§ **Task objective**
Your answer must be an exact transcription of the lines from the line with "(160, 357) none" through the final line of the data.

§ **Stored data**
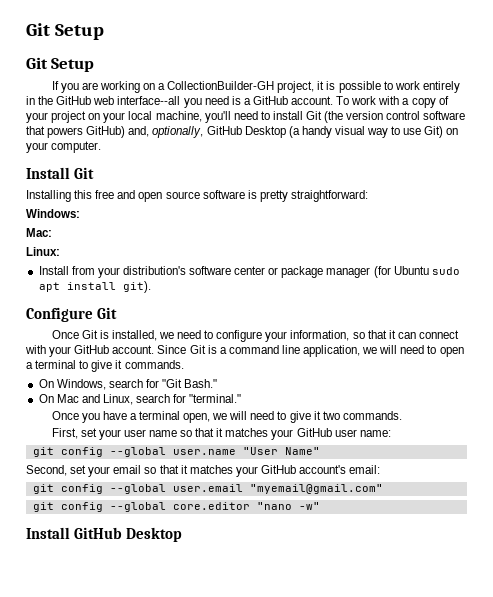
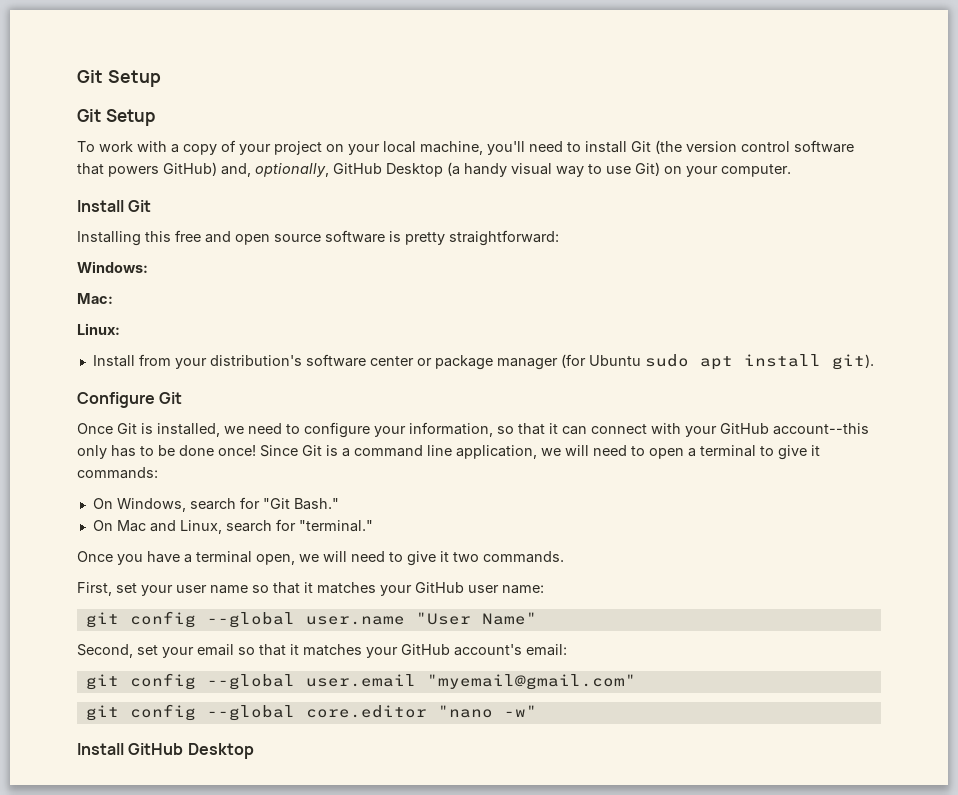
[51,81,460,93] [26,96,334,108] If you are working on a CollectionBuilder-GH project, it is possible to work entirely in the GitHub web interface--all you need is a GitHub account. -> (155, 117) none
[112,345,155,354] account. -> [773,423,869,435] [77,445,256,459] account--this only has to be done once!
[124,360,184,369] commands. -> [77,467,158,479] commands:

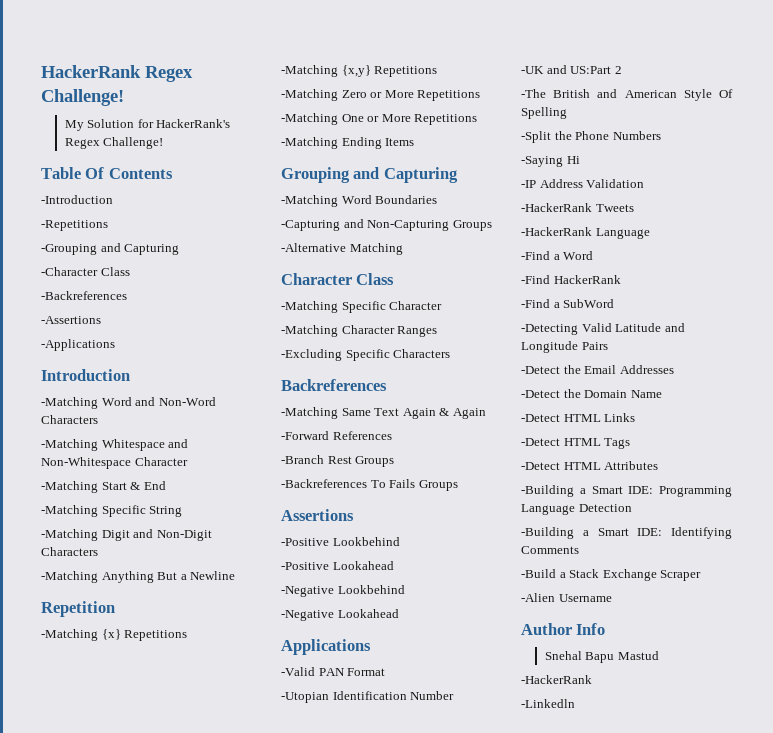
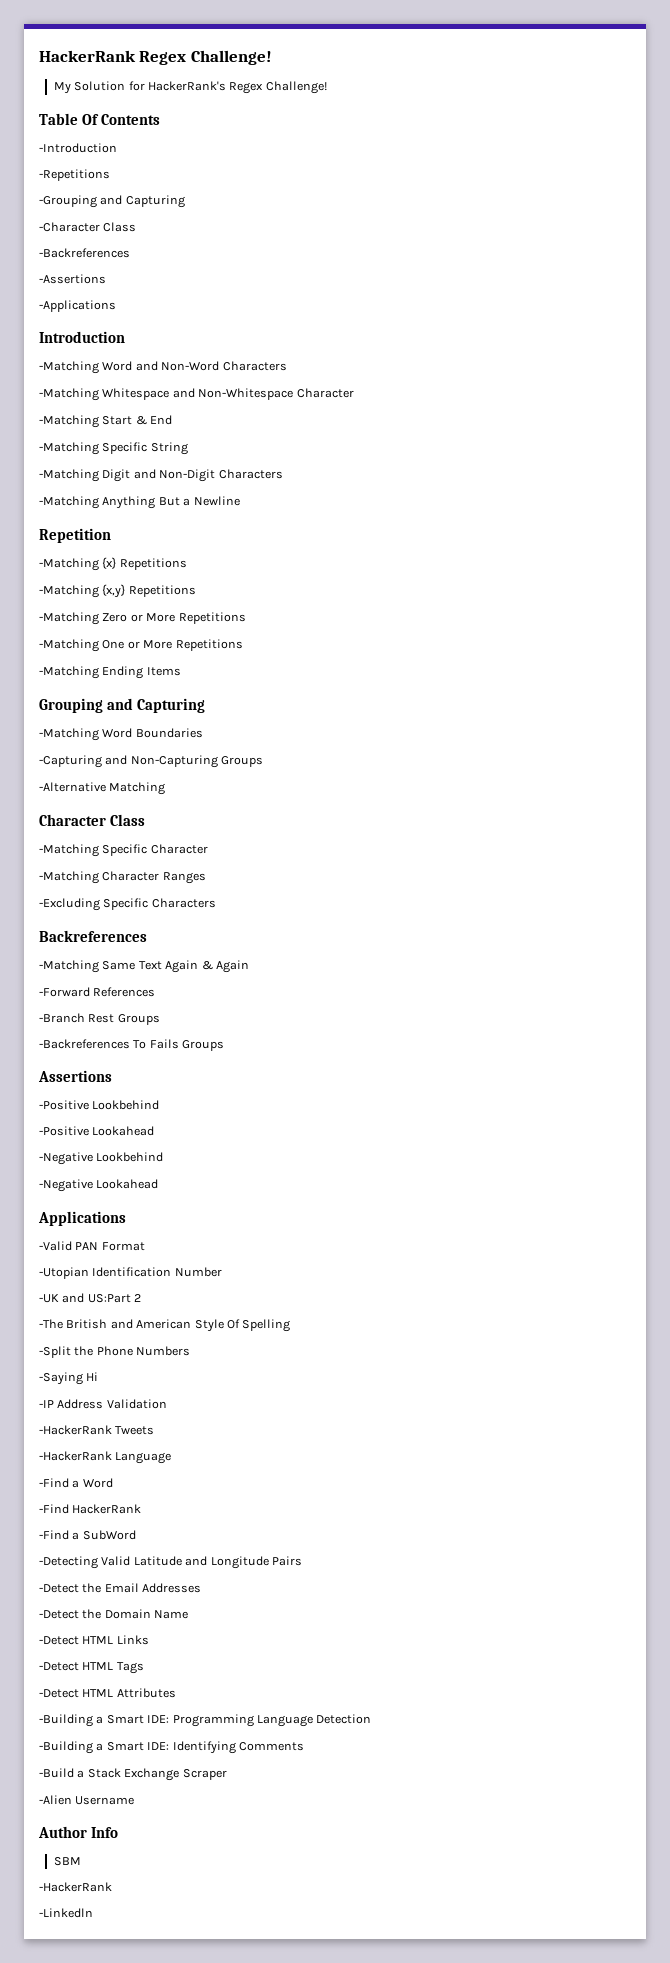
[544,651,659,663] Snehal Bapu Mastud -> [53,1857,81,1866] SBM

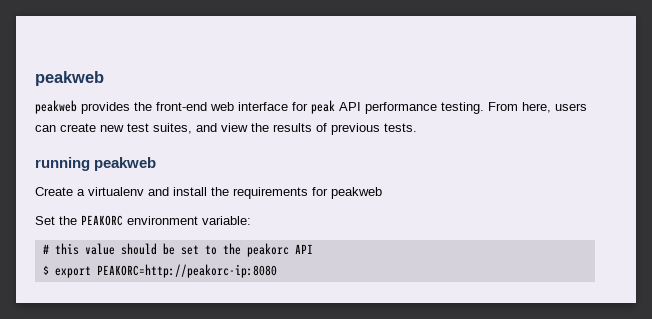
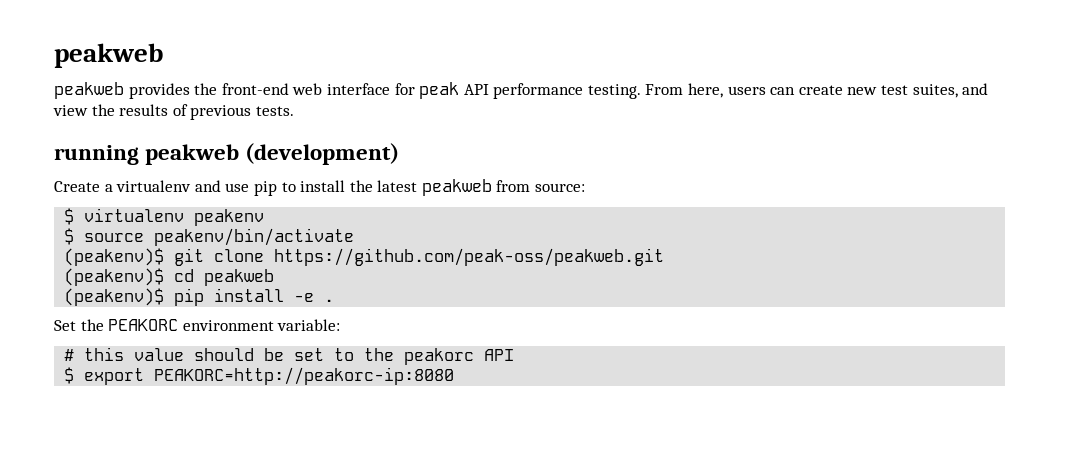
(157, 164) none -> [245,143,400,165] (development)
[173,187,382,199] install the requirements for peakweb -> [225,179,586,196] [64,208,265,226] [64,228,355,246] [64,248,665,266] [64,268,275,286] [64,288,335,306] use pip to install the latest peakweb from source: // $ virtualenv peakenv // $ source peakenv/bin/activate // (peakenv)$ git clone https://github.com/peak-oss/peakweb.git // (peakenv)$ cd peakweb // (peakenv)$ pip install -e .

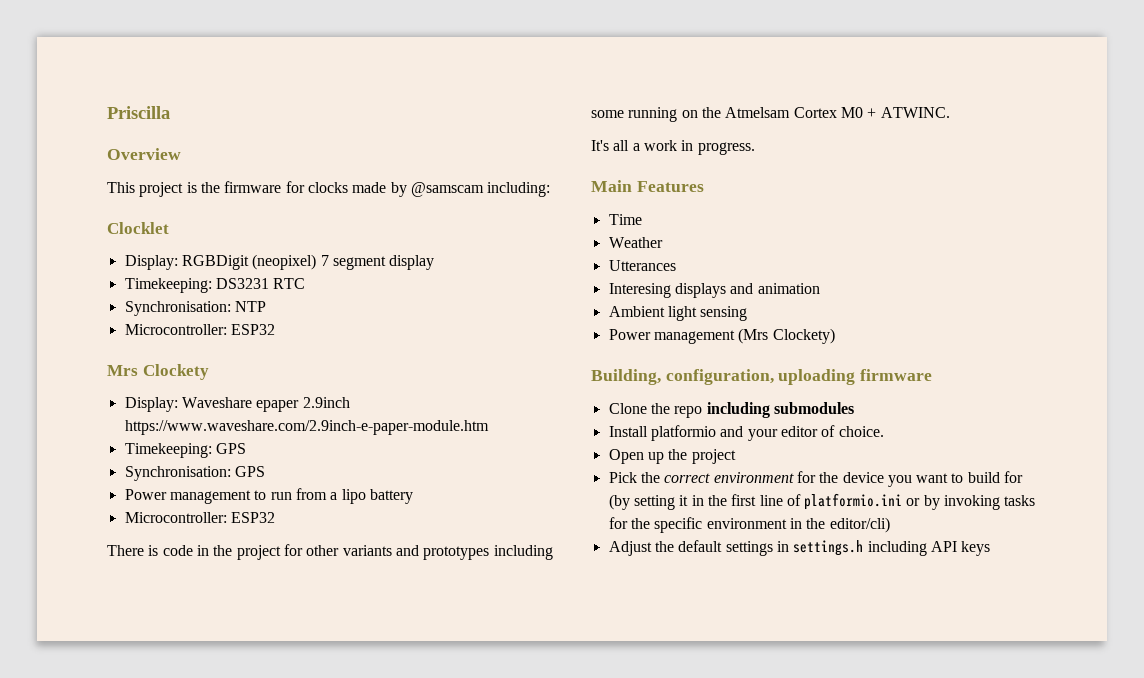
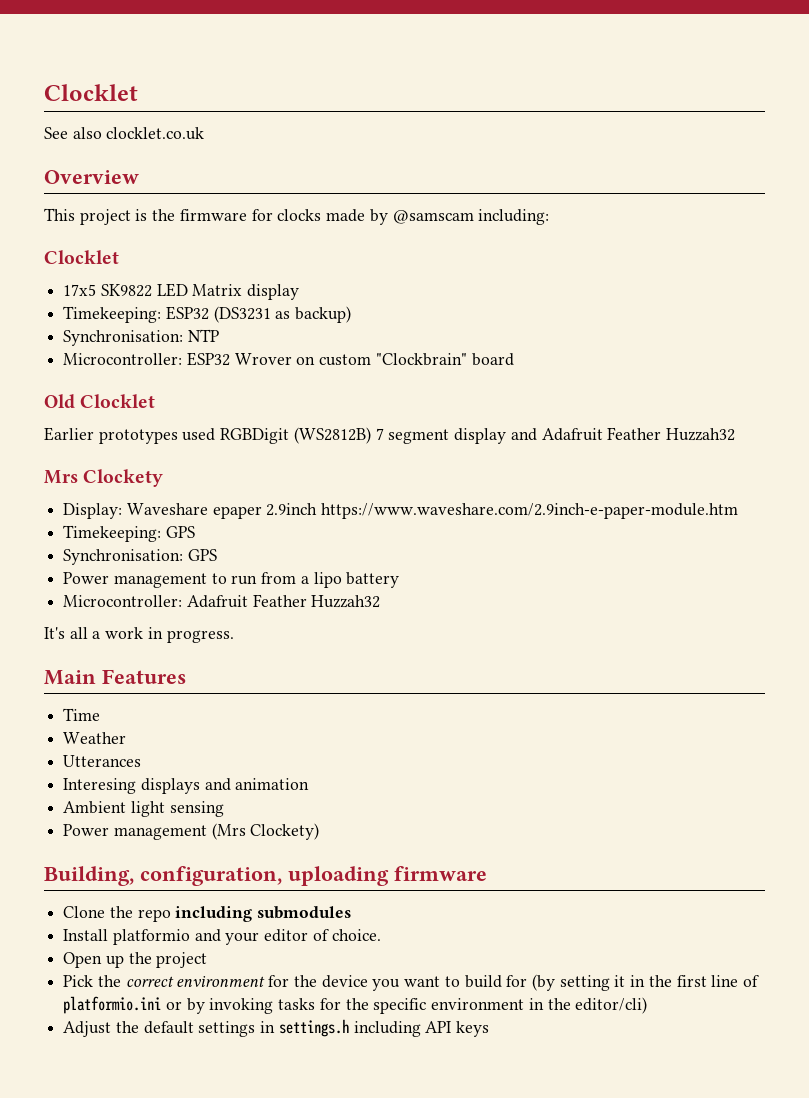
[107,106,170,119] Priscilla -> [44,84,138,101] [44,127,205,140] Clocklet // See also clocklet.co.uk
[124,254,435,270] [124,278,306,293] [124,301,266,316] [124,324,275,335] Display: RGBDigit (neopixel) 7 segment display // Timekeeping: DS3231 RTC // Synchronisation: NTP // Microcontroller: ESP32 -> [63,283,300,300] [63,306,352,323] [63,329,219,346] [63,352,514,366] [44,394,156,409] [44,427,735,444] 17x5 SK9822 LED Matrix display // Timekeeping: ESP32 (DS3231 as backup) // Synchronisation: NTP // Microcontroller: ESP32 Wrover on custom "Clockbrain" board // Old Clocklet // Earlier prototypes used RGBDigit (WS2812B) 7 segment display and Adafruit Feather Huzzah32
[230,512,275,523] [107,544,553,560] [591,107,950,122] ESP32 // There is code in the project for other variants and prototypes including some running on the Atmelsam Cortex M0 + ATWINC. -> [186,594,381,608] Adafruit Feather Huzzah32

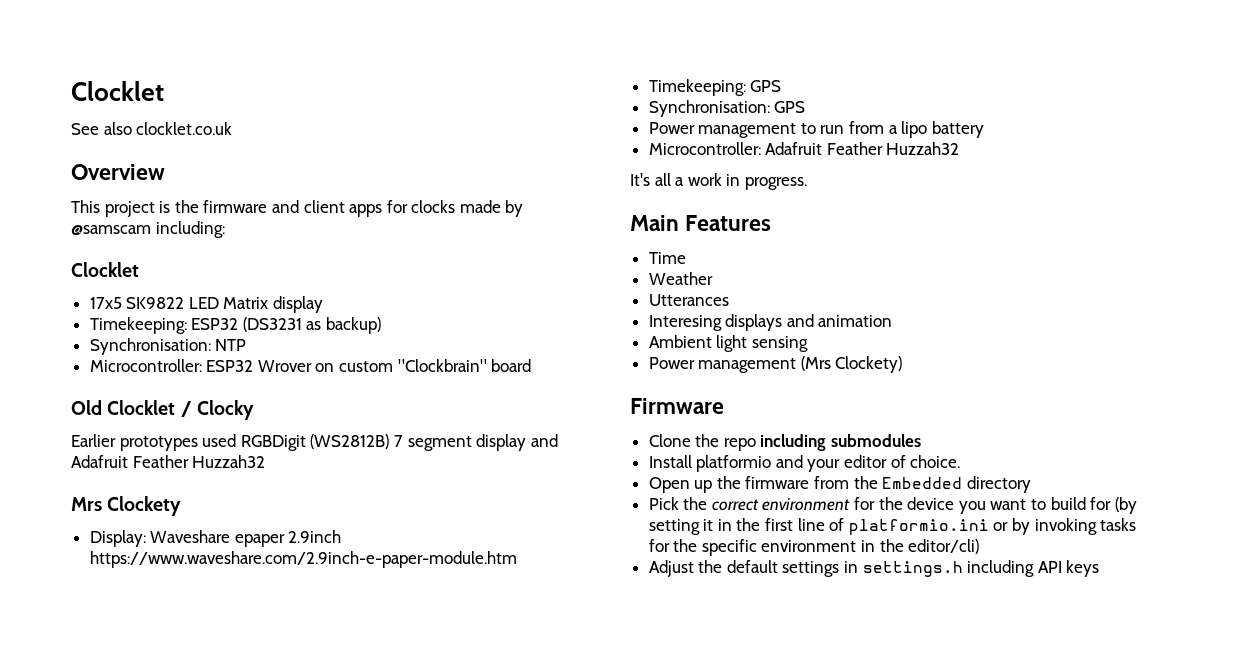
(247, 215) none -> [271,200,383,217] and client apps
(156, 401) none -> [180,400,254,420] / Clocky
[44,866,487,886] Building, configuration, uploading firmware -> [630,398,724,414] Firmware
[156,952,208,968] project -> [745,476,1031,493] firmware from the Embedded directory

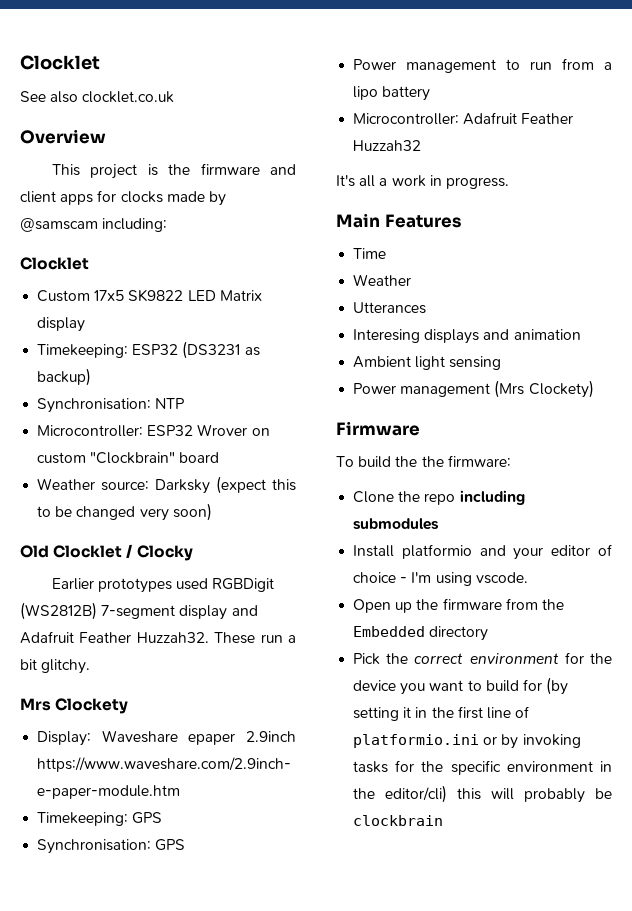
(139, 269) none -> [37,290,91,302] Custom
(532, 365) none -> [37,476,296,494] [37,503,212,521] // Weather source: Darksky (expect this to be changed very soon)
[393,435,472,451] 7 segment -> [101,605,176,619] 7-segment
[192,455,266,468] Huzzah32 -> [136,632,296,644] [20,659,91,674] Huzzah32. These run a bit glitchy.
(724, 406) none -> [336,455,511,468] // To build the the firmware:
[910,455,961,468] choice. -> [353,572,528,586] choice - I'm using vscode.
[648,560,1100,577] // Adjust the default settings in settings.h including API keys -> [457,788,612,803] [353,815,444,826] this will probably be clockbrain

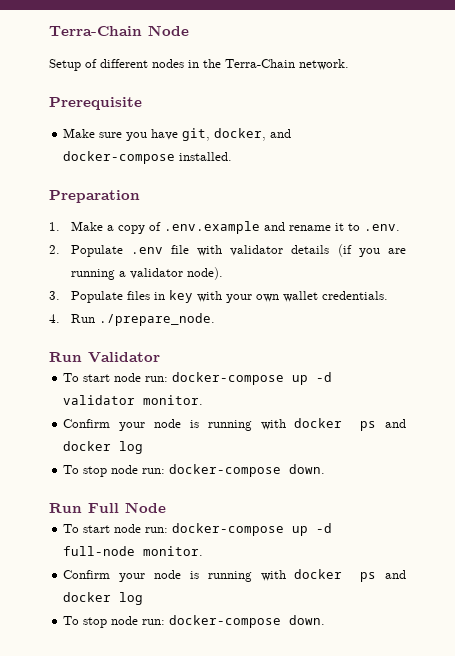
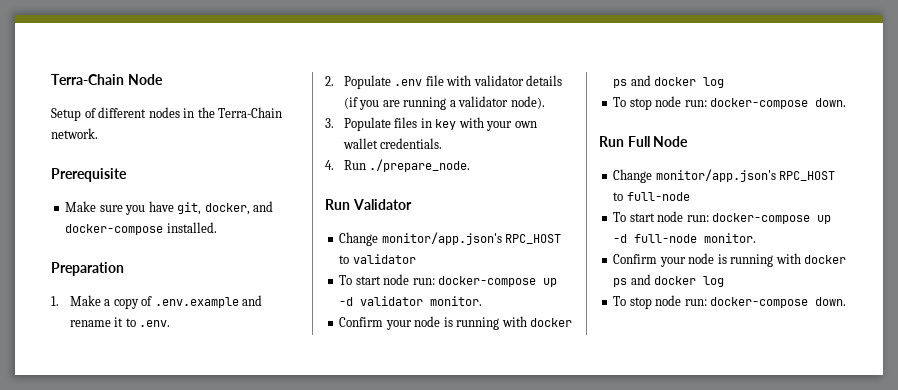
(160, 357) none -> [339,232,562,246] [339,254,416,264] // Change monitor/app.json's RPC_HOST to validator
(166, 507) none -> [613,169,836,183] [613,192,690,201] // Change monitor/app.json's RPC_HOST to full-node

§ **Written answer**
(160, 357) none -> [339,232,562,246] [339,254,416,264] // Change monitor/app.json's RPC_HOST to validator
(166, 507) none -> [613,169,836,183] [613,192,690,201] // Change monitor/app.json's RPC_HOST to full-node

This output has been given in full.